Nicaragua’s former President Violeta Chamorro dies at 95
SAN JOSE, Costa Rica (AP):
Violeta Chamorro, an unassuming homemaker who was thrust into politics by her husband’s assassination and stunned the world by ousting the ruling Sandinista party in presidential elections and ending Nicaragua’s civil war, has died, her family said in a statement on Saturday. She was 95.
The country’s first female president, known as Doña Violeta to both supporters and detractors, she presided over the Central American nation’s uneasy transition to peace after nearly a decade of conflict between the Sandinista government of Daniel Ortega and US-backed Contra rebels.
At nearly seven years, Chamorro’s was the longest single term ever served by a democratically elected Nicaraguan leader, and when it was over she handed over the presidential sash to an elected civilian successor – a relative rarity for a country with a long history of strongman rule, revolution and deep political polarisation.
Chamorro died in San Jose, Costa Rica, according to the family’s statement shared by her son, Carlos Fernando Chamorro, on X.
“Doña Violeta died peacefully, surrounded by the affection and love of her children and those who had provided her with extraordinary care, and now she finds herself in the peace of the Lord,” the statement said.
A religious ceremony was being planned in San Jose. Her remains will be held in Costa Rica “until Nicaragua returns to being a republic,” the statement said.
In more recent years, the family had been driven into exile in Costa Rica like hundreds of thousands of other Nicaraguans fleeing the repression of Ortega.
Violeta Chamorro’s daughter, Cristiana Chamorro, was held under house arrest for months in Nicaragua and then convicted of money laundering and other charges as Ortega moved to clear the field of challengers as he sought re-election.
The Violeta Barrios de Chamorro Foundation closed its operations in Nicaragua in January 2021, as thousands of nongovernmental organisations have been forced to do since because Ortega has worked to silence any critical voices. It had provided training for journalists, helped finance journalistic outlets and defended freedom of expression.
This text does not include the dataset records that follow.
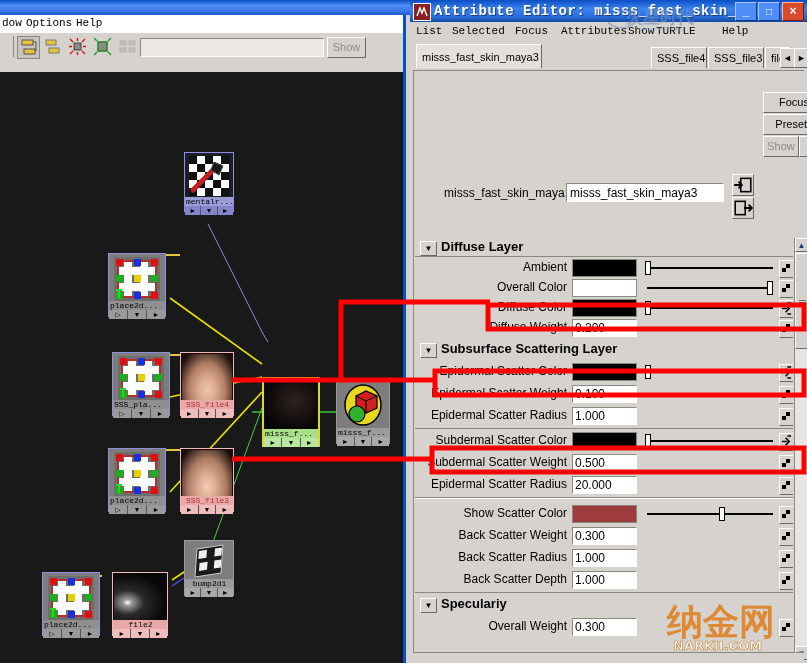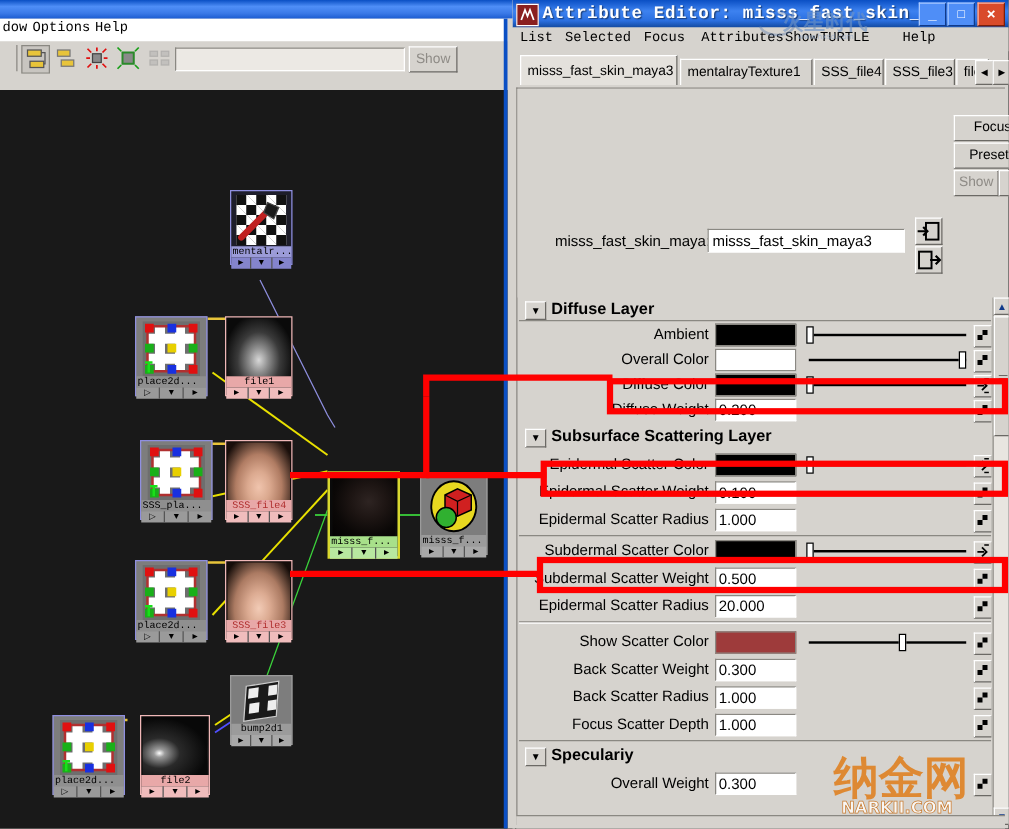"mentalrayTexture1" div.tab { html: <div>mentalrayTexture1</div> -> none }
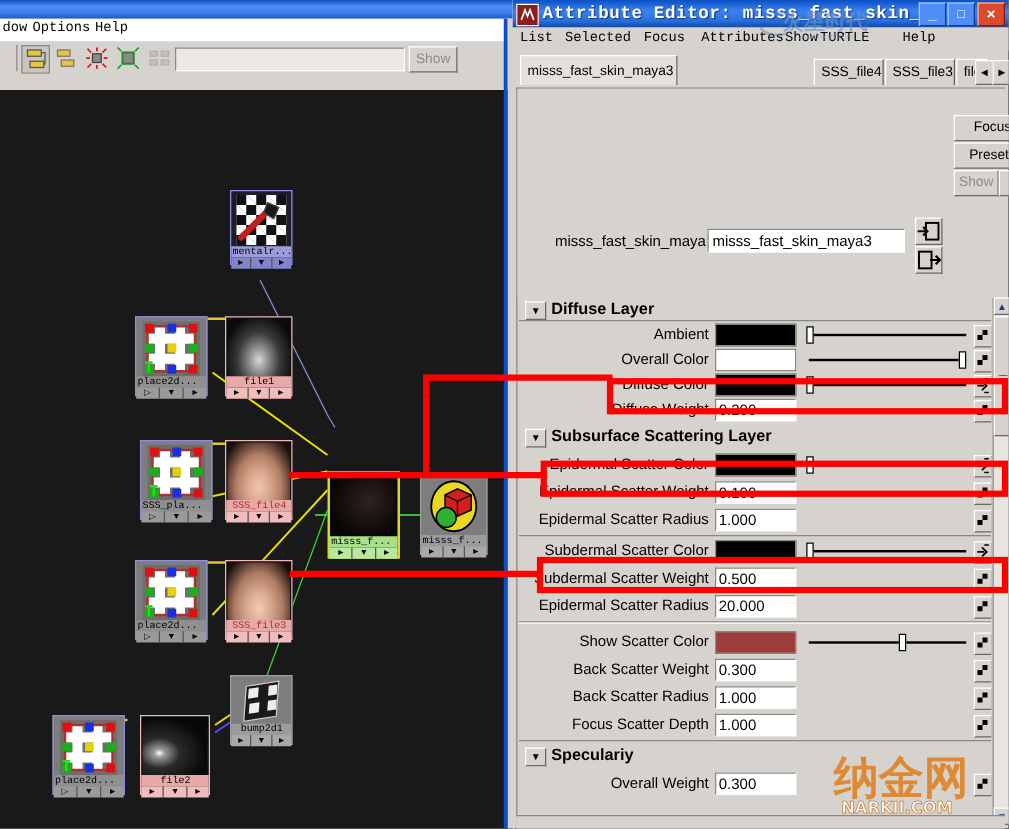"file1" div.node { html: <div> <div></div> <div></div> <div>file1</div> <div> <span>►</span> <span>▼</span> <span>►</span> </div> </div> -> none }
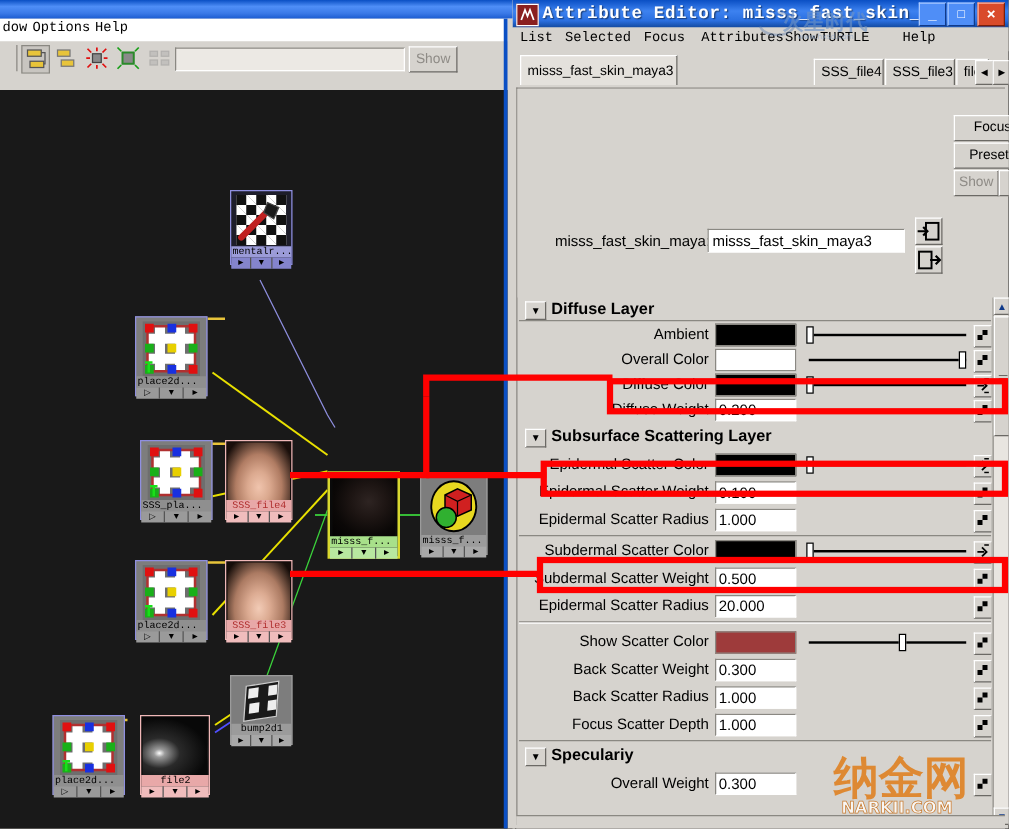"Focus Scatter Depth" div.lbl { text: Focus -> Back }
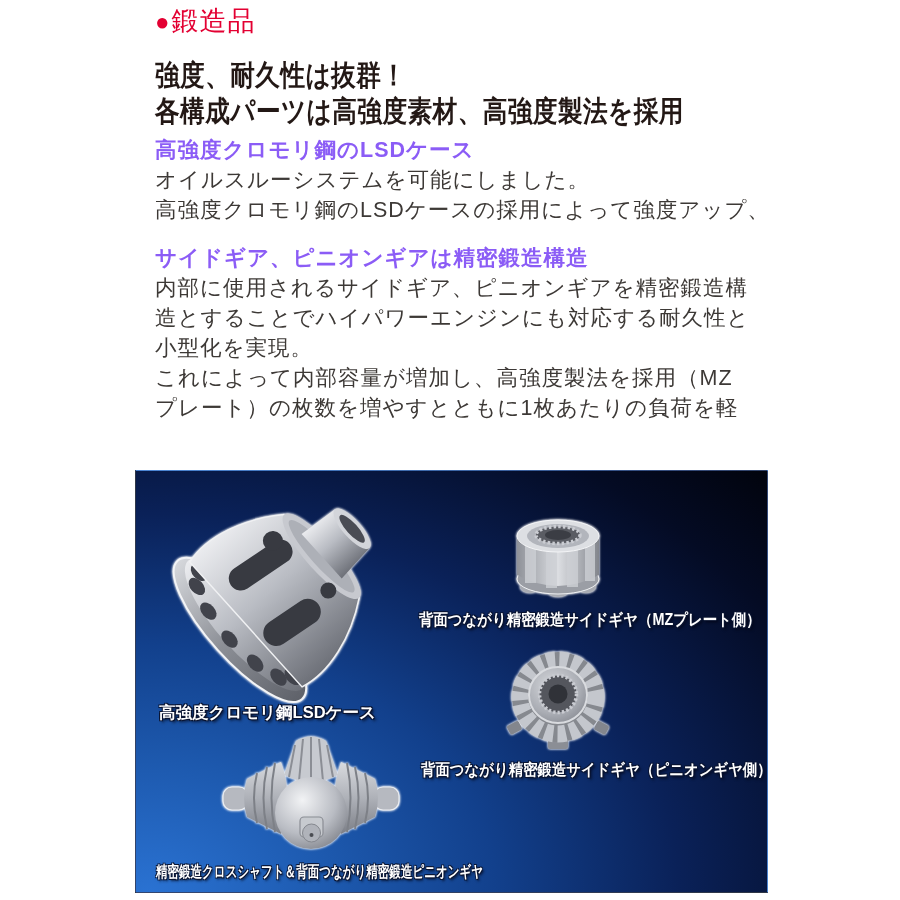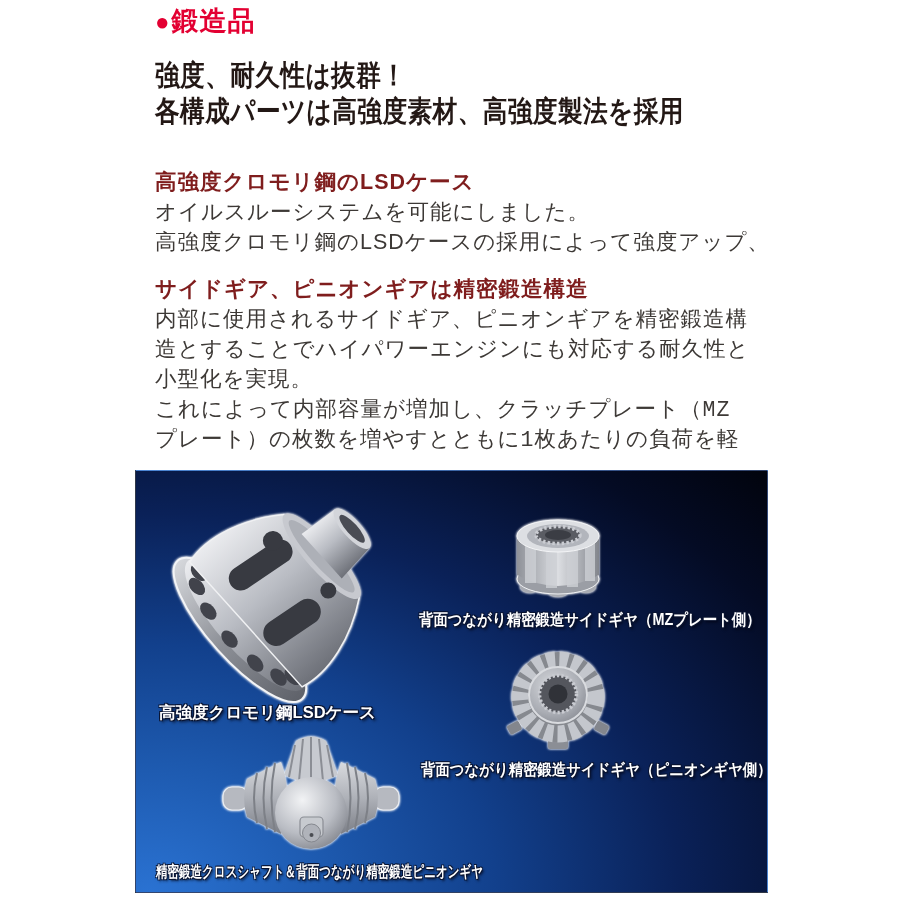"●鍛造品" .tagline { font-weight: 700 -> 400 }
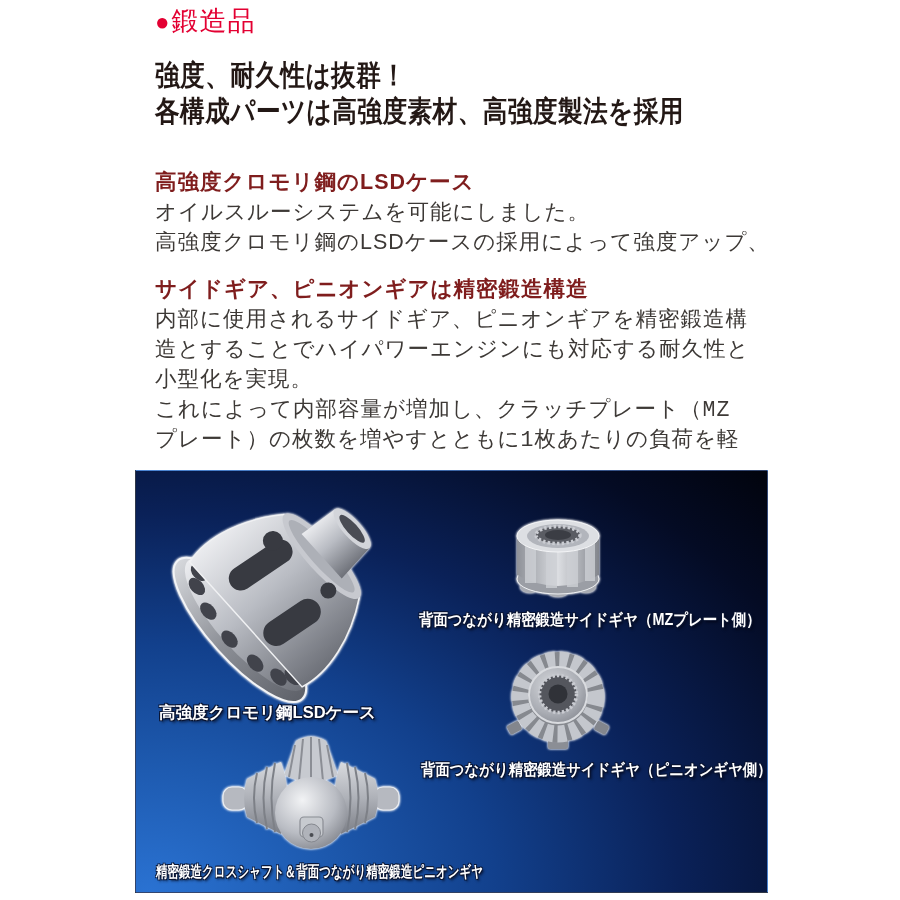"高強度クロモリ鋼のLSDケース" .para-title { color: #7f1d1d -> #8b5cf6; margin-top: 32px -> none }
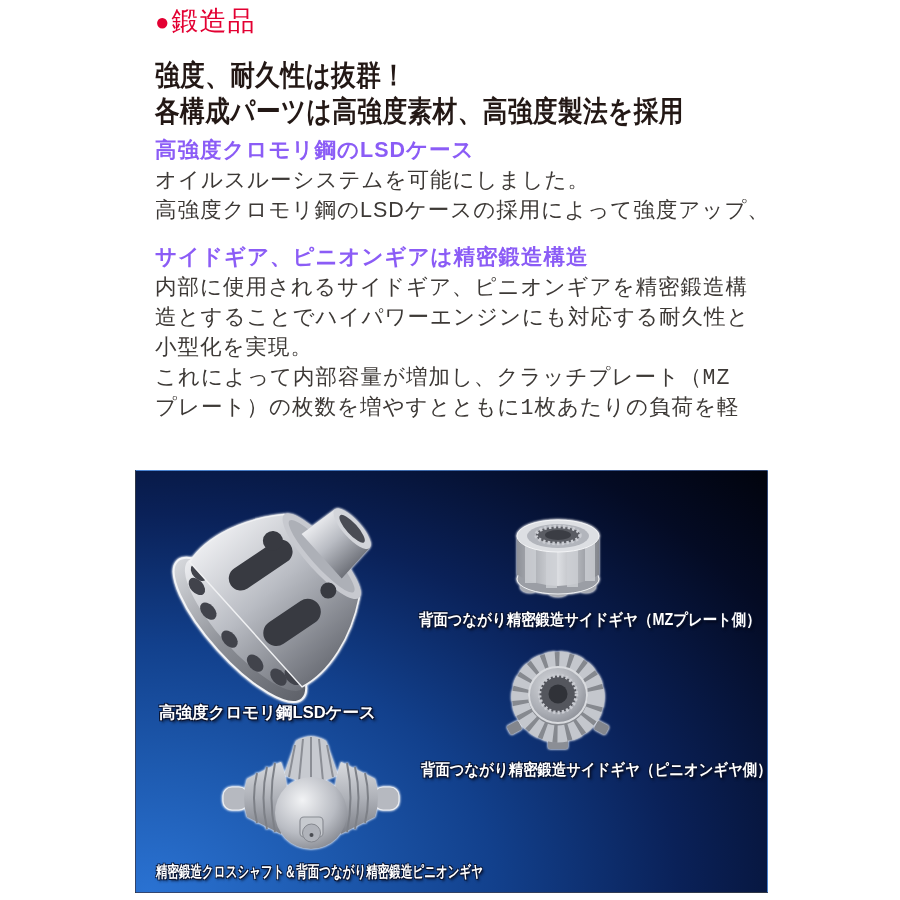"サイドギア、ピニオンギアは精密鍛造構造" .sec2 { font-family: Liberation Mono, monospace -> none }
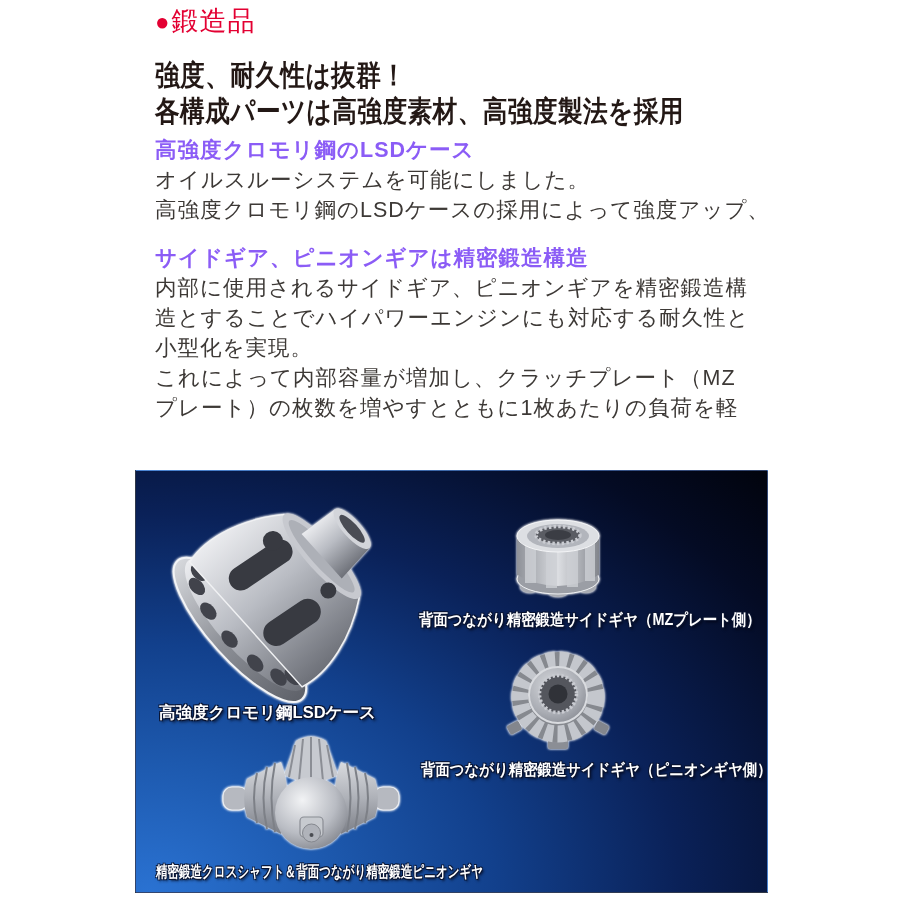"これによって内部容量が増加し、クラッチプレート（MZ" div.para-line { text: クラッチプレート -> 高強度製法を採用 }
Born Violeta Barrios Torres on October 18, 1929, in the southwestern city of Rivas, Chamorro had little by way of preparation for the public eye. The eldest daughter of a landowning family, she was sent to US finishing schools.
After her father’s death in 1948, she returned to the family home and married Pedro Joaquin Chamorro, who soon became editor and publisher of the family newspaper, La Prensa, following his own father’s death.
He penned editorials denouncing the abuses of the regime of General Anastasio Somoza, whose family had ruled Nicaragua for four decades, and was gunned down on a Managua street in January 1978. The killing, widely believed to have been ordered by Somoza, galvanised the opposition and fuelled the popular revolt led by Ortega’s Sandinista National Liberation Front that toppled the dictator in July 1979.
Chamorro herself acknowledged that she had little ambition beyond raising her four children before her husband’s assassination. She said she was in Miami shopping for a wedding dress for one of her daughters when she heard the news.
Still, Chamorro took over publishing La Prensa and also became a member of the junta that replaced Somoza. She quit just nine months later as the Sandinistas exerted their dominance and built a socialist government aligned with Cuba and the Soviet Union and at odds with the United States amid the Cold War.
La Prensa became a leading voice of opposition to the Sandinistas and the focus of regular harassment by government supporters who accused the paper of being part of Washington’s efforts – along with US-financed rebels, dubbed “Contras” by the Sandinistas for their counterrevolutionary fight – to undermine the leftist regime.
Chamorro later recounted bitter memories of what she considered the Sandinistas’ betrayal of her husband’s democratic goals and her own faith in the anti-Somoza revolution.
“I’m not praising Somoza’s government. It was horrible. But the threats that I’ve had from the Sandinistas – I never thought they would repay me in that way,” she said.